Последний эпизод стоит более пристального внимания: дело в том, что здесь Большаков пошел на небольшой, но очень значимый хронологический подлог. Николая Николаевича Греча хоронили не 27 января, в день пушкинской дуэли, а 28-го, когда Пушкин уже находился на смертном одре. Греч, разумеется, знал о том, что случилось с Пушкиным, знал хотя бы от бывшего на похоронах А. И. Тургенева, из записки В. А. Жуковского да и мало ли еще от кого. Вероятно, дошло до него и пушкинское слово сочувствия, о котором мы знаем из записки доктора И. Т. Спасского[454]. Так что в мелодраматических эффектах отец, удрученный кончиной юного сына, никак не повинен. Но без сетований Греча контраст поэта и черни был бы не столь выразителен.

Развивая легенду об одиноком Поэте, Большаков следовал традиции, заданной еще в романтическую эпоху и утвержденной «Смертью поэта». В реквиеме по Пушкину Лермонтов отождествил умершего поэта и его героя – Ленского («…Как тот певец, неведомый, но милый, / Добыча ревности глухой, / Воспетый им с такою чудной силой…»), поэтов времен минувших (появление значимой цитаты из стихов Жуковского, оплакавшего горькую участь Озерова[455]) – он писал о вечном поединке поэта и черни, в котором собирался заменить Пушкина.

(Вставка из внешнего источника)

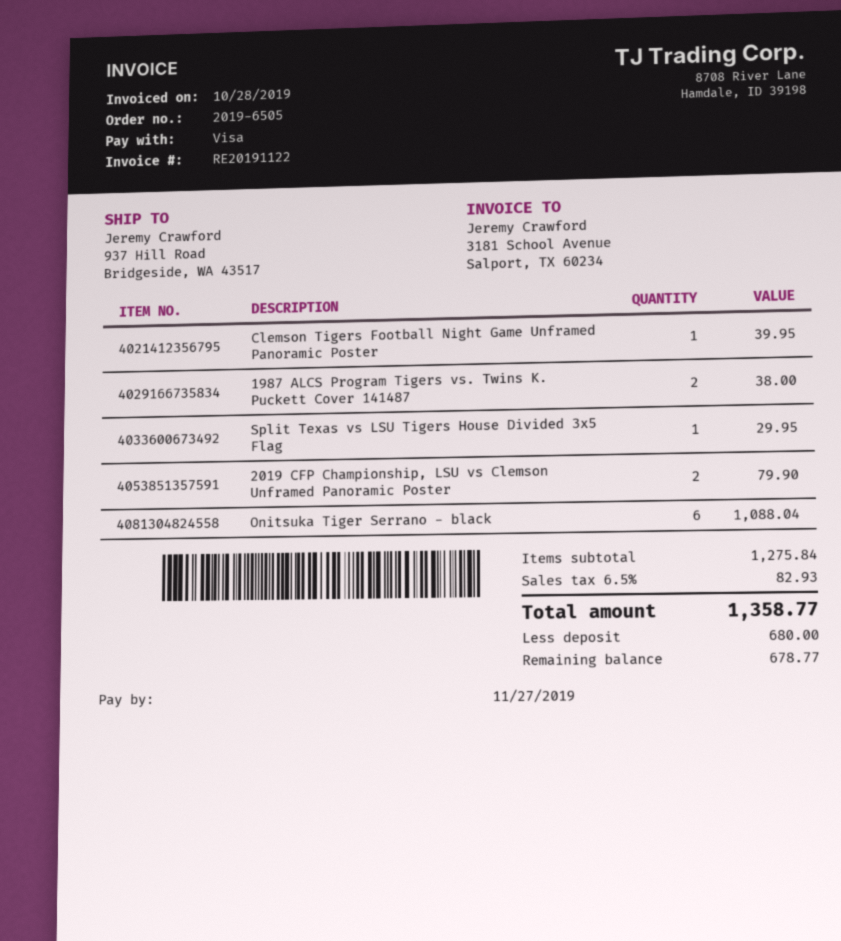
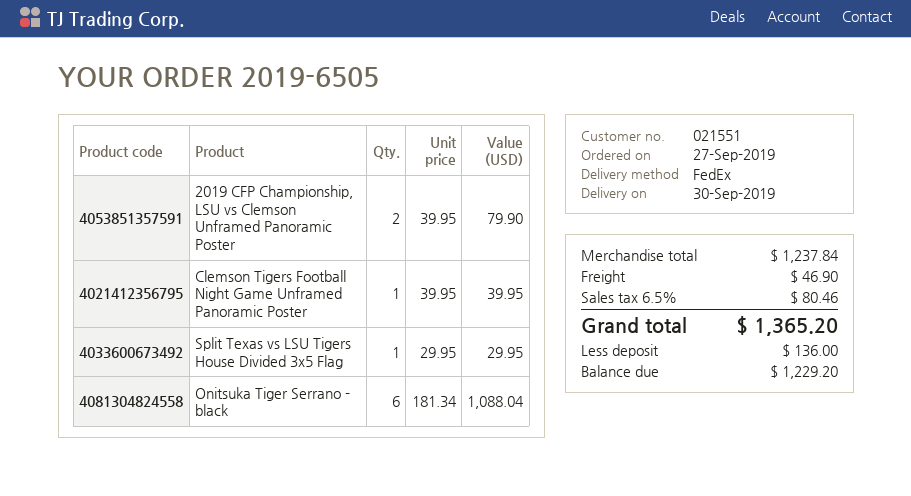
1987 ALCS Program Tigers vs. Twins K. Puckett Cover 141487: 2 for 38.00 -> none
subtotal: 1275.84 -> 1237.84
shipping: none -> 46.90
tax: 6.5% = 82.93 -> 6.5% = 80.46
total: 1358.77 -> 1365.20
deposit: 680.00 -> 136.00
balance: 678.77 -> 1229.20

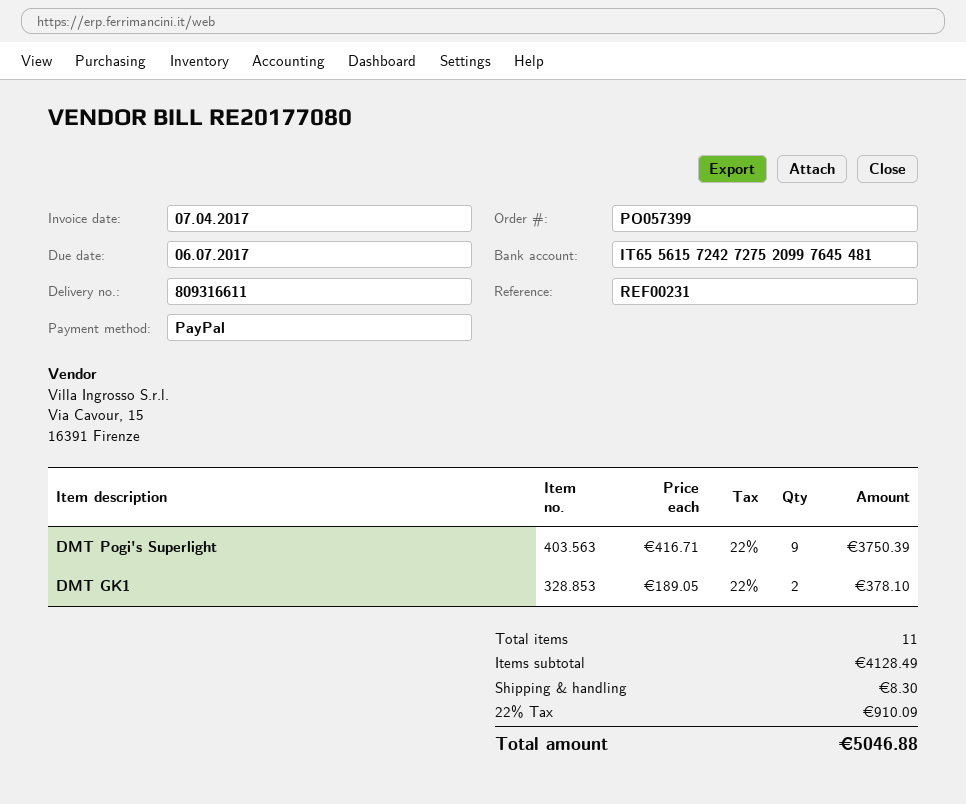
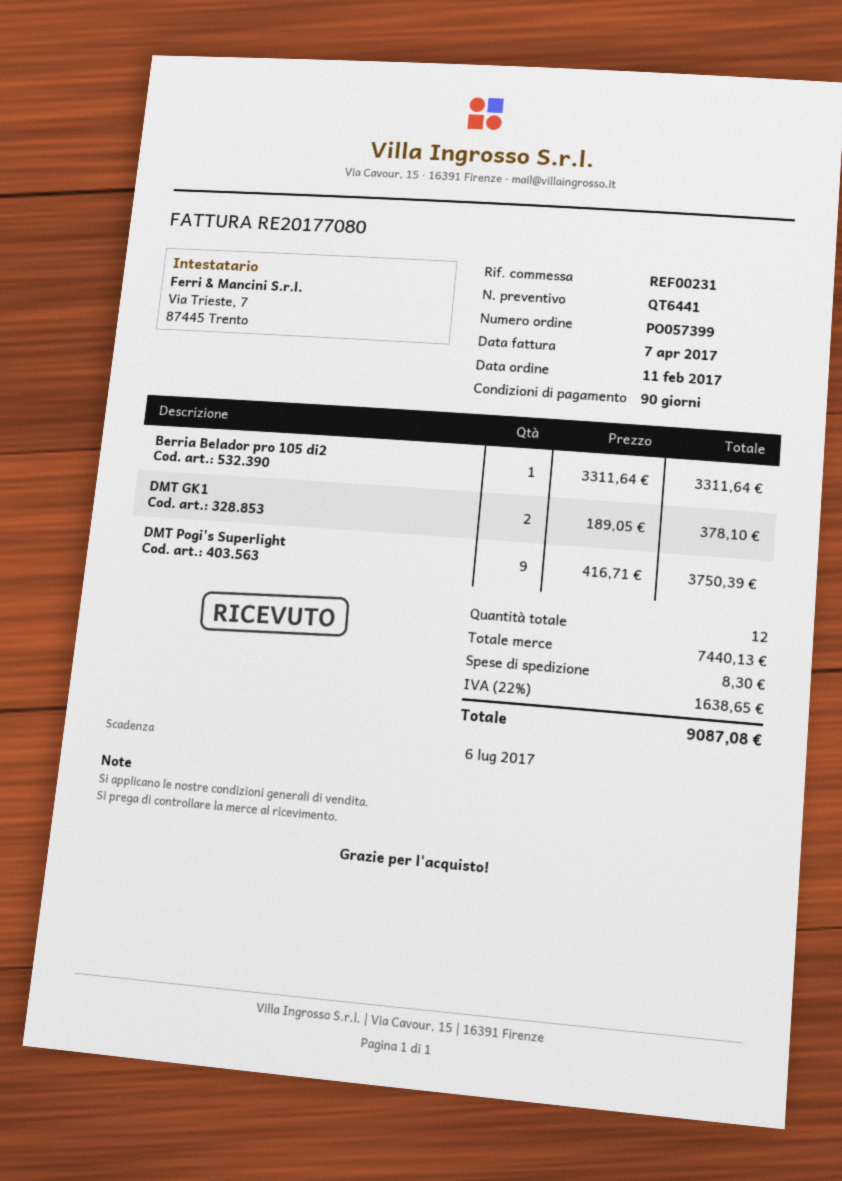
Berria Belador pro 105 di2: none -> 1 x 3311.64 = 3311.64
total quantity: 11 -> 12
subtotal: 4128.49 -> 7440.13
tax: 22% = 910.09 -> 22% = 1638.65
total: 5046.88 -> 9087.08

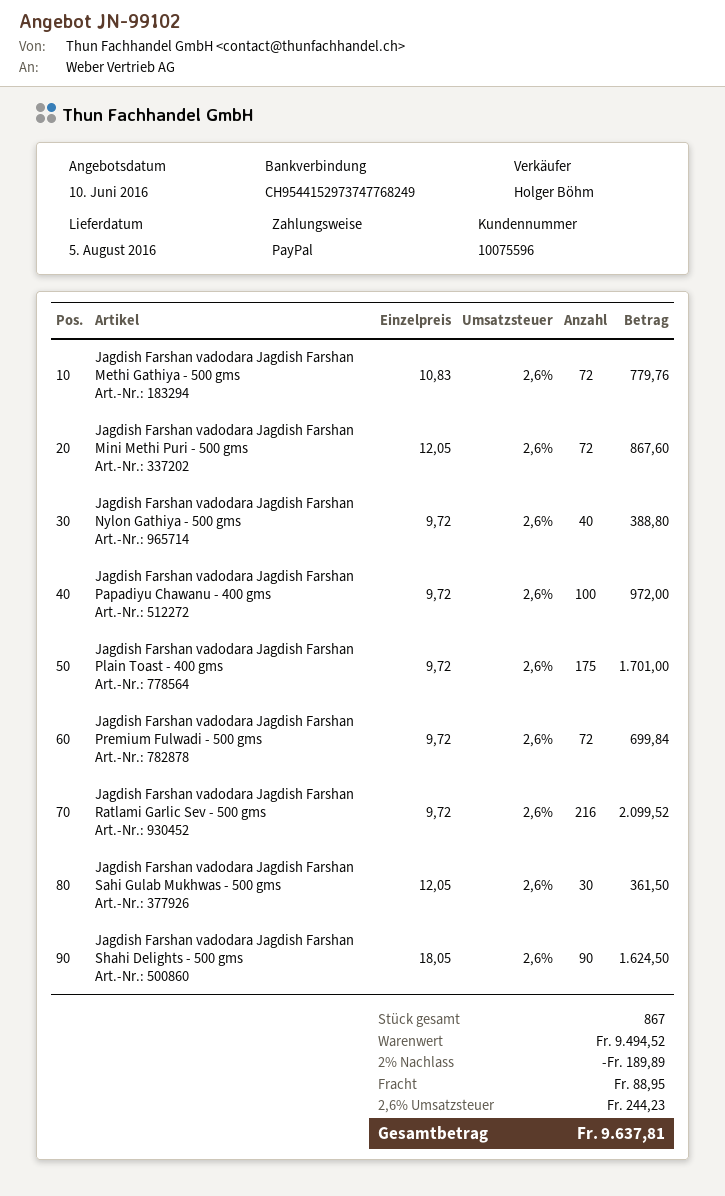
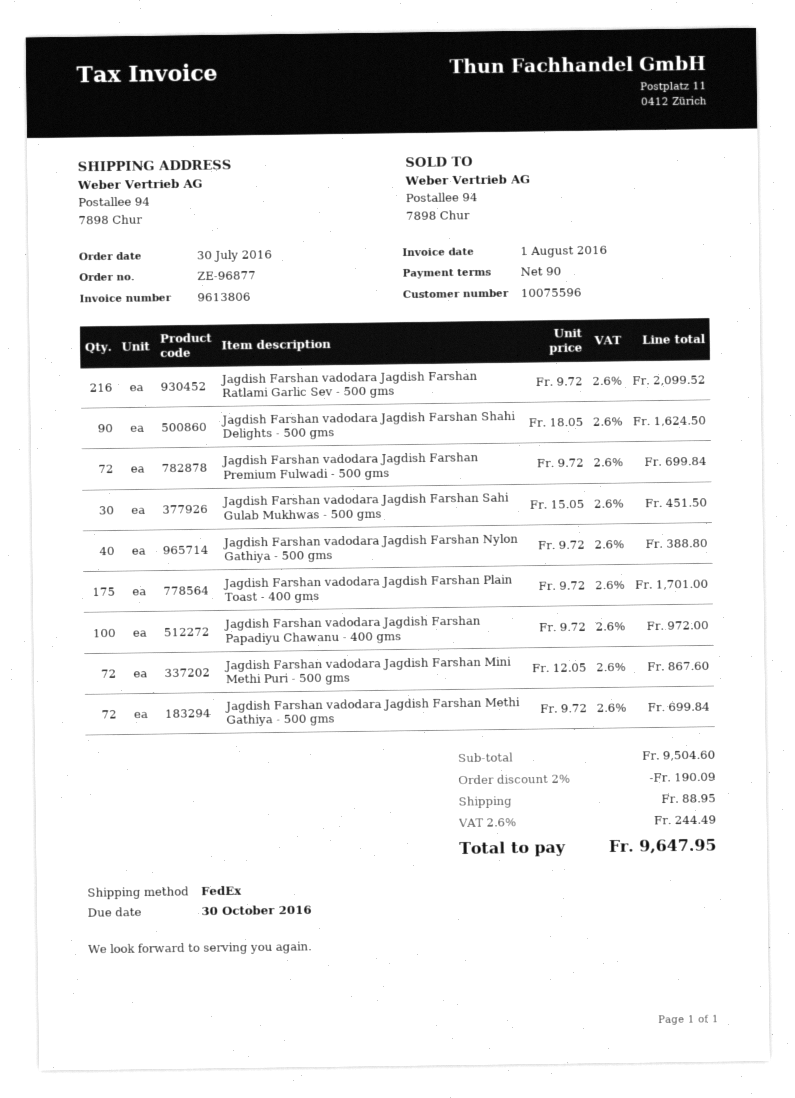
Jagdish Farshan vadodara Jagdish Farshan Methi Gathiya - 500 gms: 72 x 10.83 = 779.76 -> 72 x 9.72 = 699.84
Jagdish Farshan vadodara Jagdish Farshan Sahi Gulab Mukhwas - 500 gms: 30 x 12.05 = 361.50 -> 30 x 15.05 = 451.50
subtotal: 9494.52 -> 9504.60
discount: 2% = 189.89 -> 2% = 190.09
tax: 2.6% = 244.23 -> 2.6% = 244.49
total: 9637.81 -> 9647.95

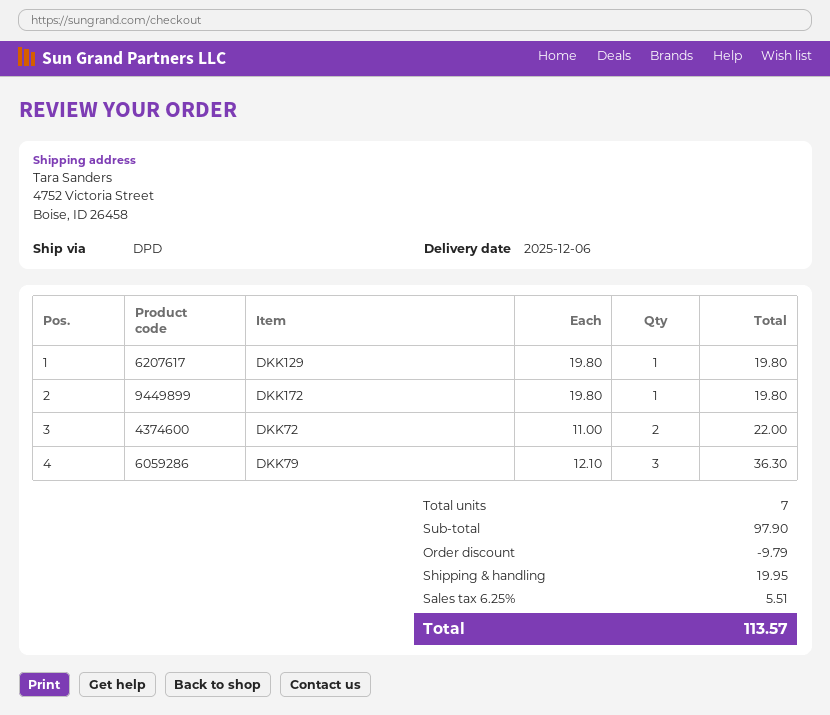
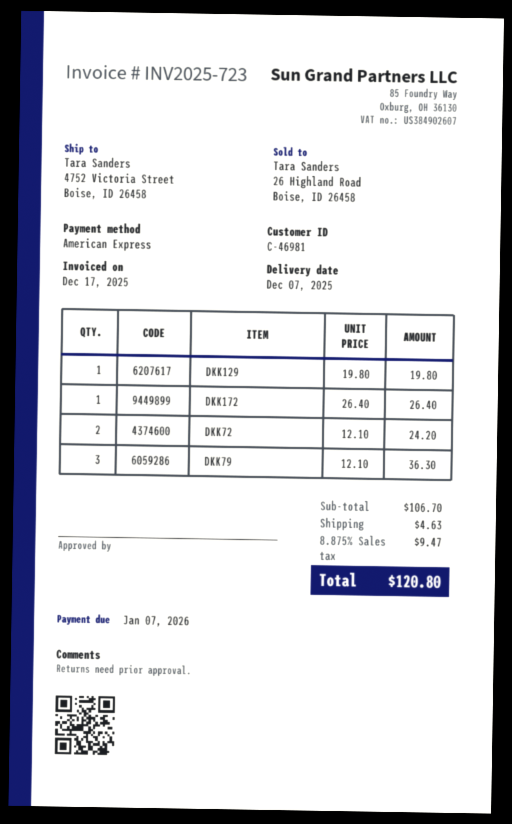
delivery date: 2025-12-06 -> 2025-12-07
DKK172: 1 x 19.80 = 19.80 -> 1 x 26.40 = 26.40
DKK72: 2 x 11.00 = 22.00 -> 2 x 12.10 = 24.20
subtotal: 97.90 -> 106.70
discount: 9.79 -> none
shipping: 19.95 -> 4.63
tax: 6.25% = 5.51 -> 8.875% = 9.47
total: 113.57 -> 120.80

В XX веке легенда об одиноком Поэте успела не только стать штампом, но и возродиться. Именно контраст поэта и толпы оказался той частью классического наследия, которую футуристы не спешили бросать с «парохода современности». В манифесте «Труба марсиан» (1916) Велимир Хлебников писал: «Якобы ваше знамя – Пушкин и Лермонтов – были вами некогда прикончены как бешеные собаки за городом, в поле!»[456]

Кто же эти вы, затравившие Пушкина и Лермонтова? Для Большакова это не только чернь, но и власть – более того, понятия «чернь» и «власть» в его романе в сущности неразличимы. Заметим, что Большаков в этом не оригинален; подобное отождествление было едва ли не общим в русской культуре XX века и могло звучать очень по-разному: достаточно сравнить высоко исповедальную тональность блоковской речи «О назначении поэта» и типовую кинопродукцию на исторические темы конца 1920 – 1930-х годов (вроде фильма «Поэт и царь»). К сожалению, Большаков был здесь ближе к обличительному стандарту, чем к мечте о «тайной свободе», звучавшей, например, в пушкинских штудиях Анны Ахматовой.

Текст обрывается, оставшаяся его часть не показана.